Whether that distinction is important probably depends a lot on how wide of a latitude you can give a commercial trade to appropriating and absorbing elements of outsider art. I notice that almost every time an ad is examined on a site like this, at least one commenter pipes in and says something like "this doesn't make me want to buy that!" Of course, an approach like that is often irrelevant to the norms of high fashion, since we're talking about an industry that whips its hype machine into frenzies over products (for example, the provocative concoctions in runway shows) that are not actually for sale.
But it brings up an interesting point about how we "read" images when we perceive them as commercial. Without the Blender logo in the corner of the second image, I suspect most viewers would automatically see it as an improvised, cut-and-paste satire of fashion photography, Maybe the work of a young art student trying on a visual pun of how the industry treats models like meat. Note that from her facial expression she appears neither dead nor brutalized; she's very much alive and performing a pose while her body is treated like consumable materials fully detached from her consciousness. That's a pretty good representation of what modelling often feels like.
(Speaking of puns, it's quite a stretch to see anything explicitly violent in the "Deadly Deals" picture without the text, unless I'm missing some pop reference to a sexy lady being killed by a falling sofa. It looks like a very untalented player of Hide And Seek to me.)
But I digress. The question is, when we're dealing with creative professions (fashion, photography) that already intersect heavily with the arts, does the presence of commerce automatically negate the possibility of ambiguity or non-commercial ideas in the work we see? Or is there room for nuance?
Side note - I notice that the photos with female "victims" are described here as "violence against women," but with the male victim it's "violence against people." Really strange use of the default gender there...
AmazingSusan — May 28, 2011
Violence in any form repulses me.

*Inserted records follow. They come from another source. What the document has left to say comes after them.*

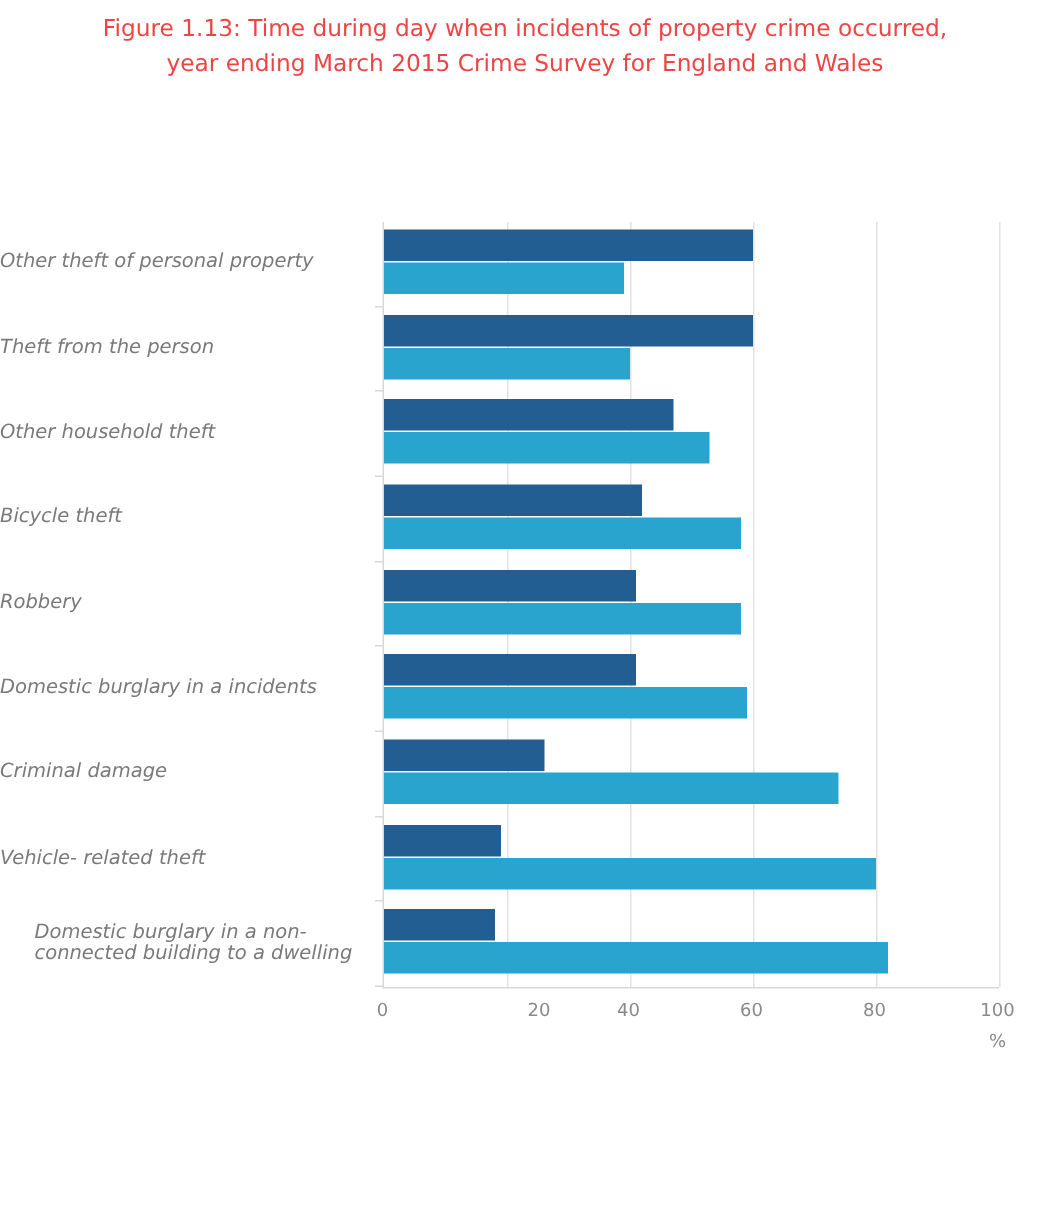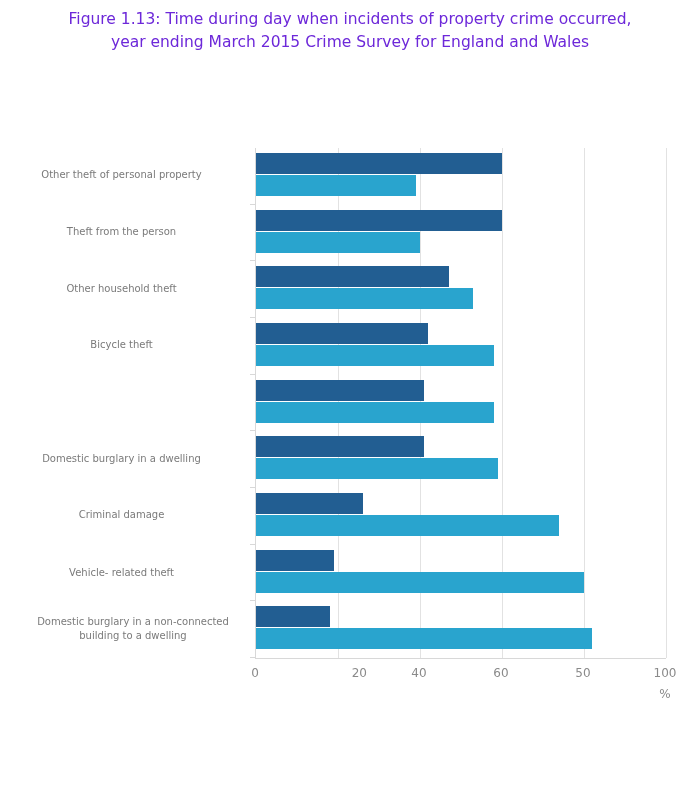"Figure 1.13: Time during day" .chart-title { color: #6d28d9 -> #ef4444 }
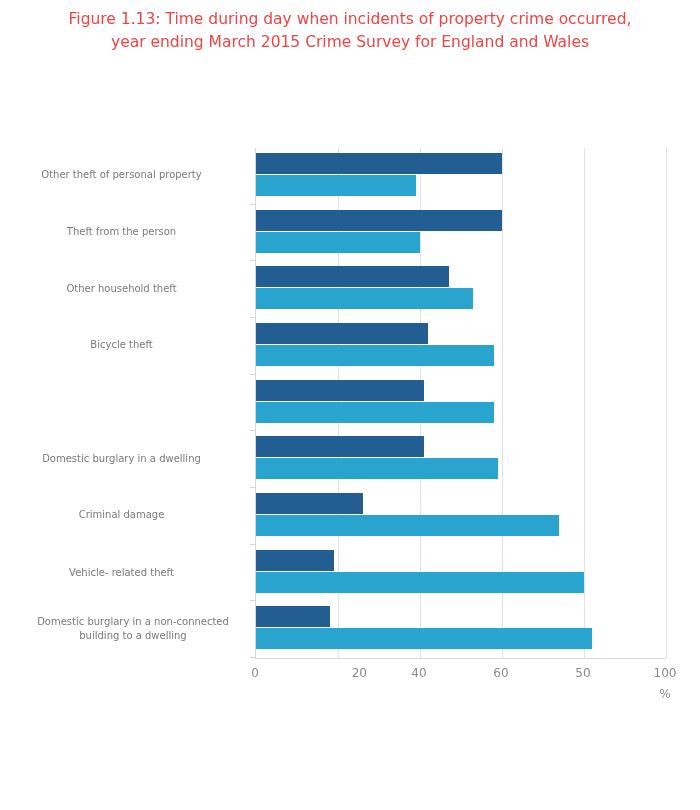"Other theft of personal property" .y-label { font-size: 10px -> 13px; font-style: none -> italic; text-align: center -> left }
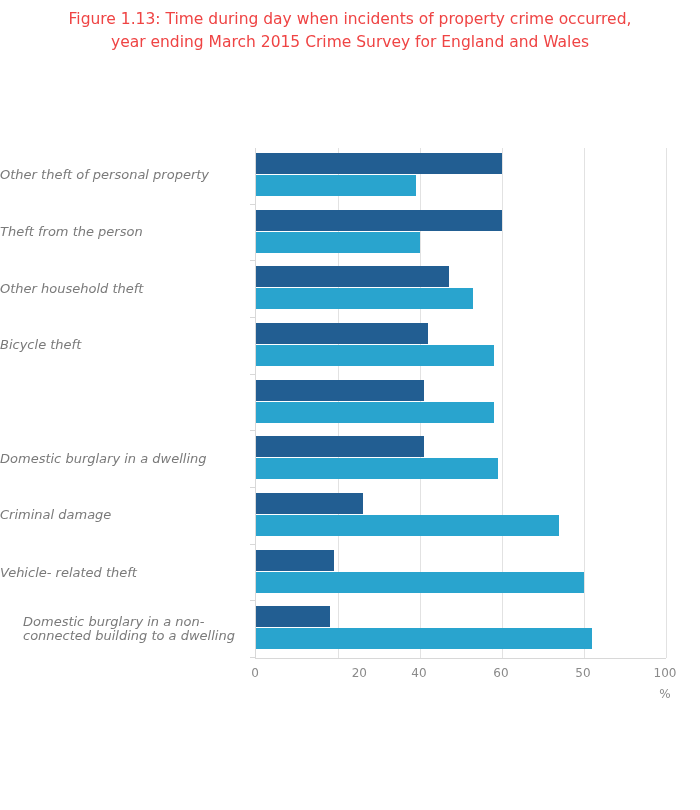"Robbery" div.y-label { html: none -> <div>Robbery</div> }
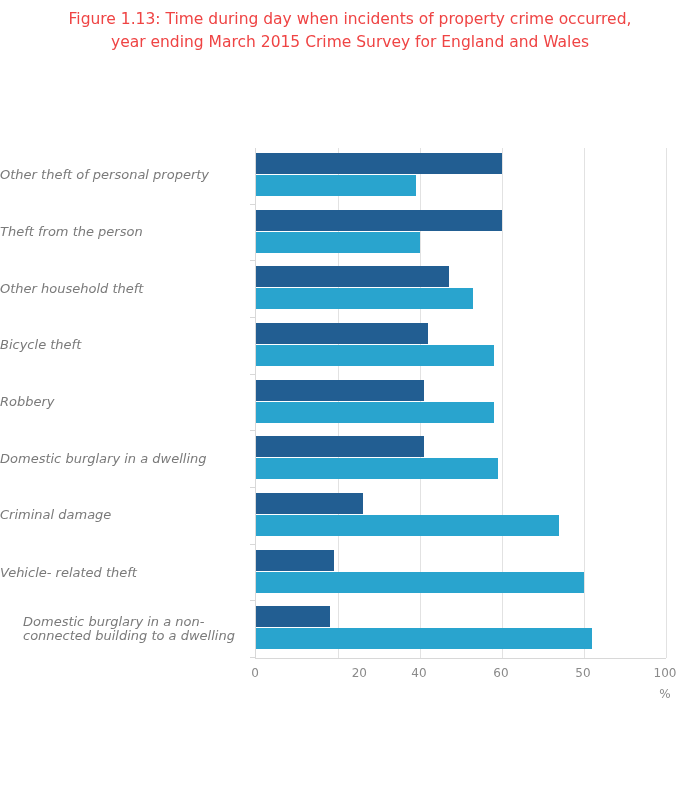"Domestic burglary in a dwelling" div.y-label { text: dwelling -> incidents }
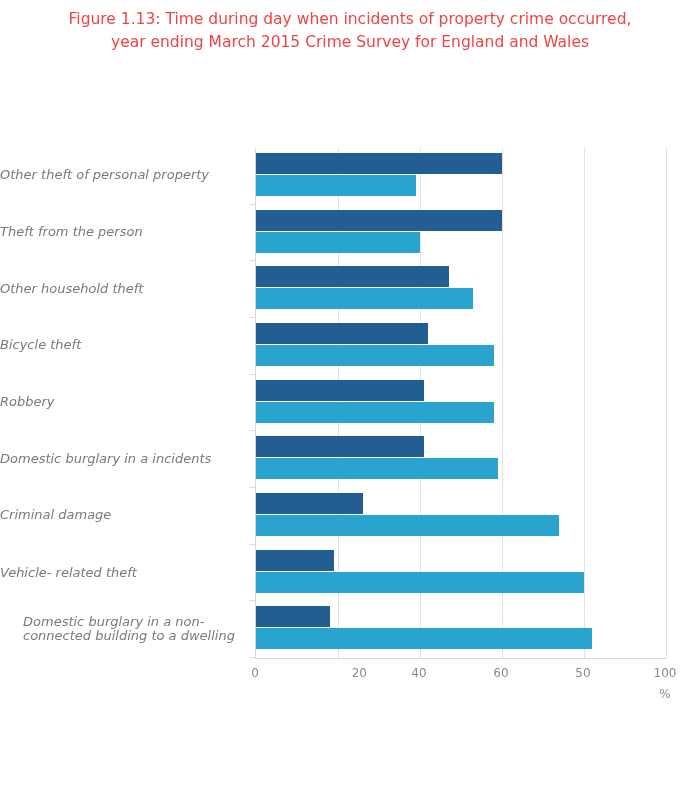"50" div.x-label { text: 50 -> 80 }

I find the Naomi Campbell images extremely disturbing; that they are supposedly "art" makes no difference.
Readers of this thread might also find this post interesting, I wrote it around the same time as the butchered woman one:
http://www.amazingwomenrock.com/myblog/pamela-anderson-drawn-quartered-banned-in-her-and-my-native-canada.html
The link includes a PETA "soft-porn with vegetables" video ad *sigh*
Thanks for giving me credit and a link to my site re the butchered woman ad. I appreciate good internet etiquette.
Lori Mavity — April 4, 2013
Oh my God! How disgustingly sickening! Those that think this is appropriate need immediate and intense therapy. I'm sorry I looked at the pictures.